• [WORK ITEM]: Please give, exactly as they appear below, the line with "[558,440,749,461] 깃허브를 다운로드해서" and every line after it through the final one, and nothing else.

++++ TASK INPUT ++++

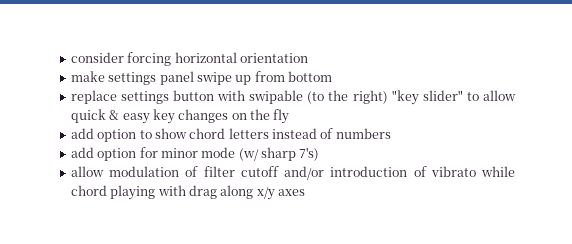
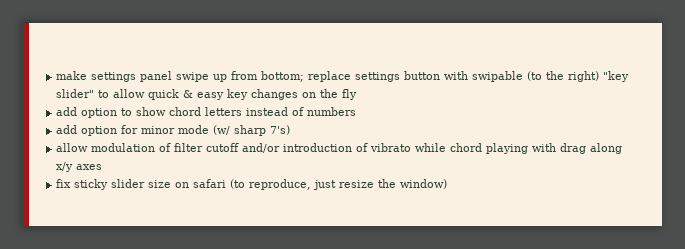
[70,52,308,66] consider forcing horizontal orientation // -> (56, 75) none
[288,71,332,82] bottom // -> [261,71,305,82] bottom;
(305, 192) none -> [56,179,448,190] // fix sticky slider size on safari (to reproduce, just resize the window)

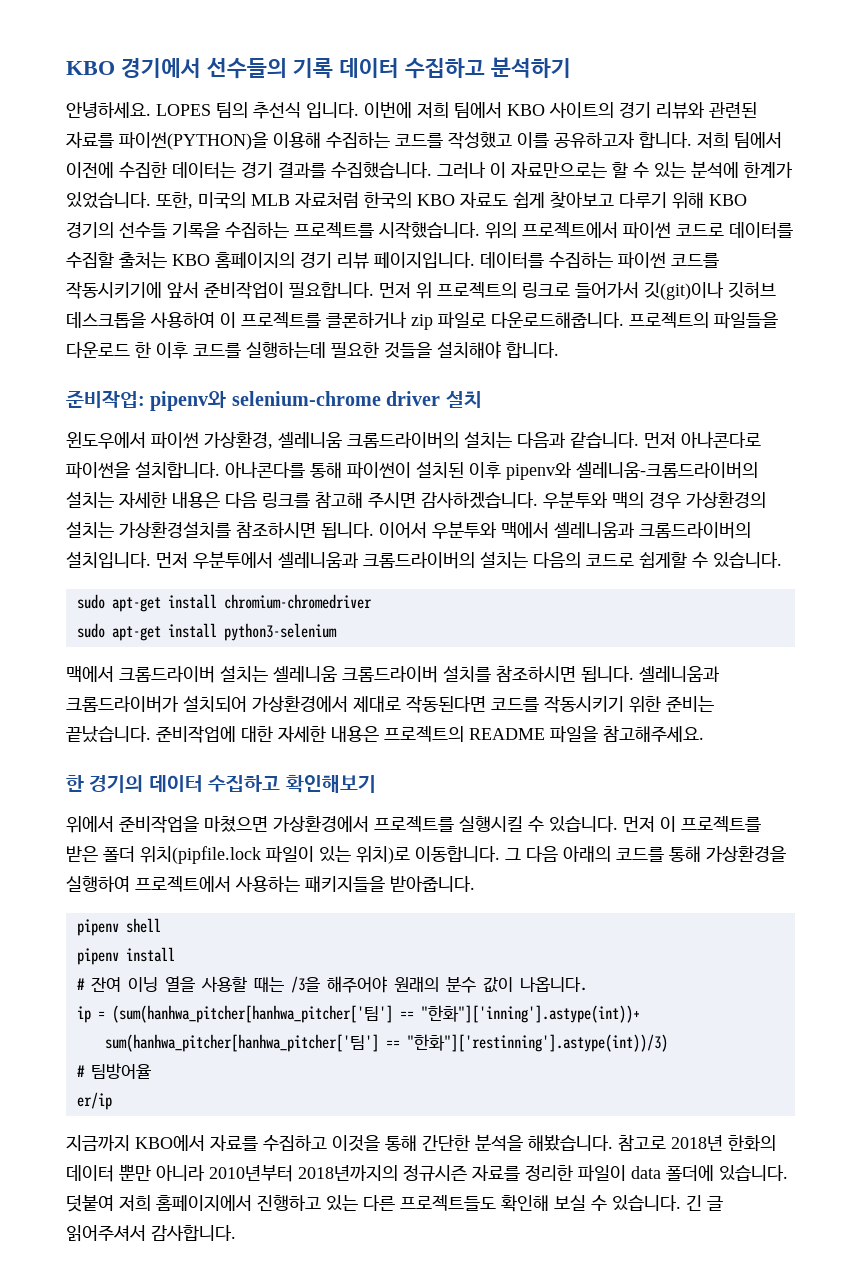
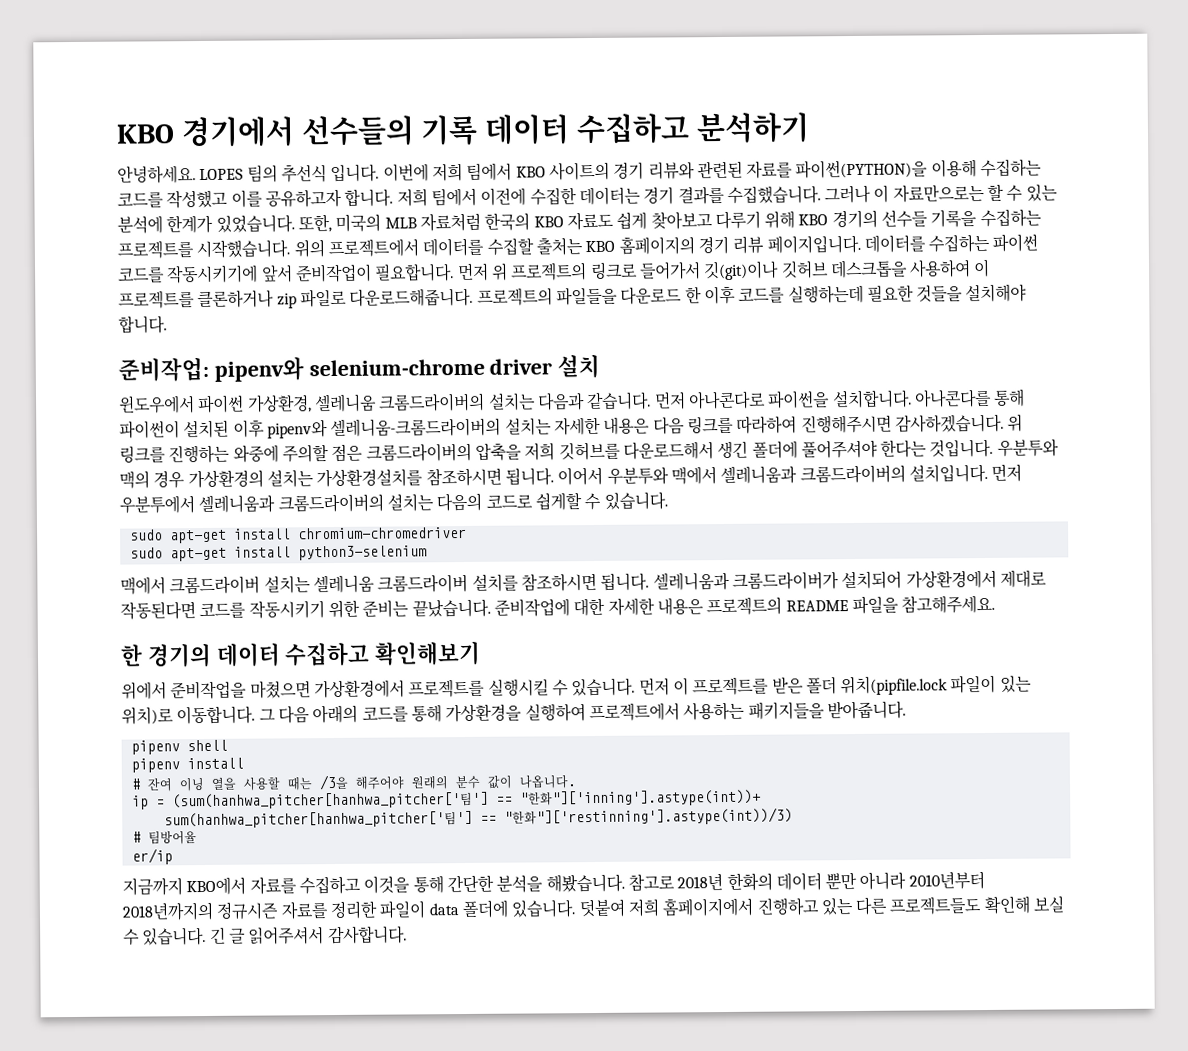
[623,222,724,239] 파이썬 코드로 -> (419, 248) none
[315,492,538,509] 참고해 주시면 감사하겠습니다. -> [736,413,1024,434] [119,438,994,464] 따라하여 진행해주시면 감사하겠습니다. 위 링크를 진행하는 와중에 주의할 점은 크롬드라이버의 압축을 저희 깃허브를 다운로드해서 생긴 폴더에 풀어주셔야 한다는 것입니다.

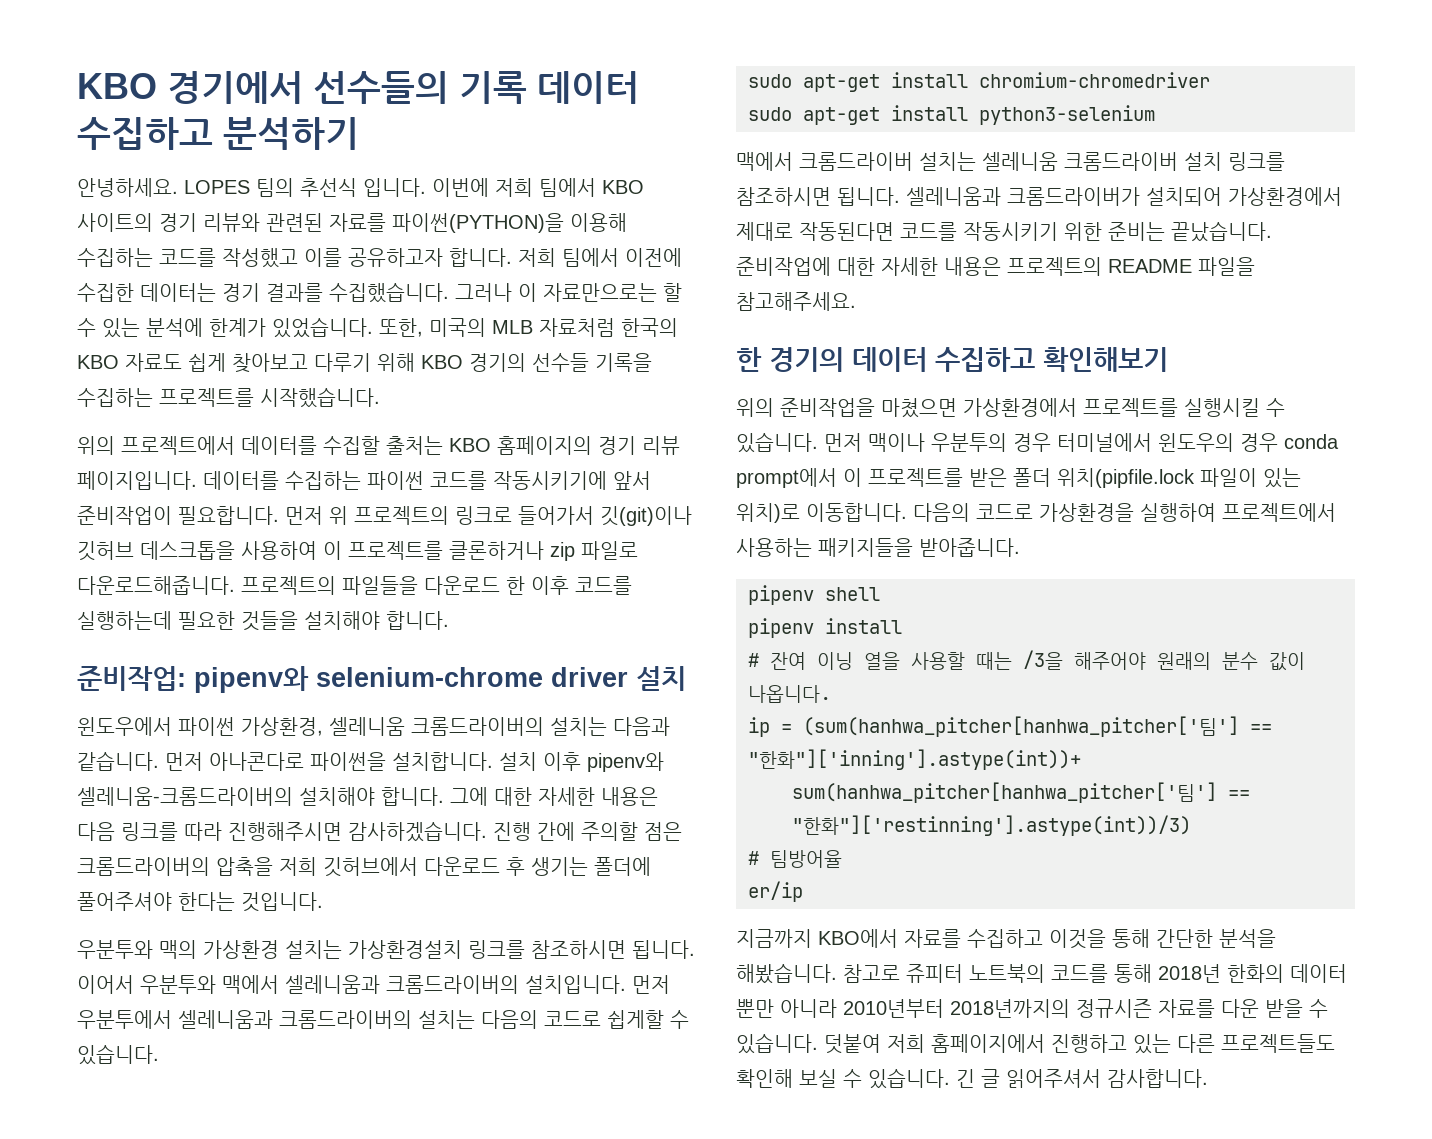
(291, 249) none -> (380, 397) //
[913,388,1026,408] [119,417,552,439] 아나콘다를 통해 파이썬이 설치된 이후 pipenv와 셀레니움-크롬드라이버의 설치는 -> [499,752,664,772] [77,787,532,806] 설치 이후 pipenv와 셀레니움-크롬드라이버의 설치해야 합니다. 그에 대한
[736,415,798,434] 따라하여 -> [184,822,222,841] 따라
[1007,414,1024,432] [119,444,279,464] 위 링크를 진행하는 와중에 -> [493,822,575,841] 진행 간에
[558,440,749,461] 깃허브를 다운로드해서 생긴 -> [323,857,588,877] 깃허브에서 다운로드 후 생기는
(994, 448) none -> (323, 902) //
[153,468,424,489] 경우 가상환경의 설치는 가상환경설치를 -> [203,940,525,959] 가상환경 설치는 가상환경설치 링크를
[471,573,519,592] 설치를 -> [1184,152,1285,171] 설치 링크를
[121,681,167,700] 위에서 -> [736,398,774,417] 위의
(670, 686) none -> [868,433,1339,452] [736,468,837,488] 맥이나 우분투의 경우 터미널에서 윈도우의 경우 conda prompt에서
[258,704,442,724] 그 다음 아래의 코드를 통해 -> [913,503,1033,522] 다음의 코드로
(675, 882) none -> [906,964,1152,983] 쥬피터 노트북의 코드를 통해
[329,899,509,920] 정리한 파일이 data 폴더에 -> [1221,999,1328,1018] 다운 받을 수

++++

• [YOUR SOLUTION]:
[558,440,749,461] 깃허브를 다운로드해서 생긴 -> [323,857,588,877] 깃허브에서 다운로드 후 생기는
(994, 448) none -> (323, 902) //
[153,468,424,489] 경우 가상환경의 설치는 가상환경설치를 -> [203,940,525,959] 가상환경 설치는 가상환경설치 링크를
[471,573,519,592] 설치를 -> [1184,152,1285,171] 설치 링크를
[121,681,167,700] 위에서 -> [736,398,774,417] 위의
(670, 686) none -> [868,433,1339,452] [736,468,837,488] 맥이나 우분투의 경우 터미널에서 윈도우의 경우 conda prompt에서
[258,704,442,724] 그 다음 아래의 코드를 통해 -> [913,503,1033,522] 다음의 코드로
(675, 882) none -> [906,964,1152,983] 쥬피터 노트북의 코드를 통해
[329,899,509,920] 정리한 파일이 data 폴더에 -> [1221,999,1328,1018] 다운 받을 수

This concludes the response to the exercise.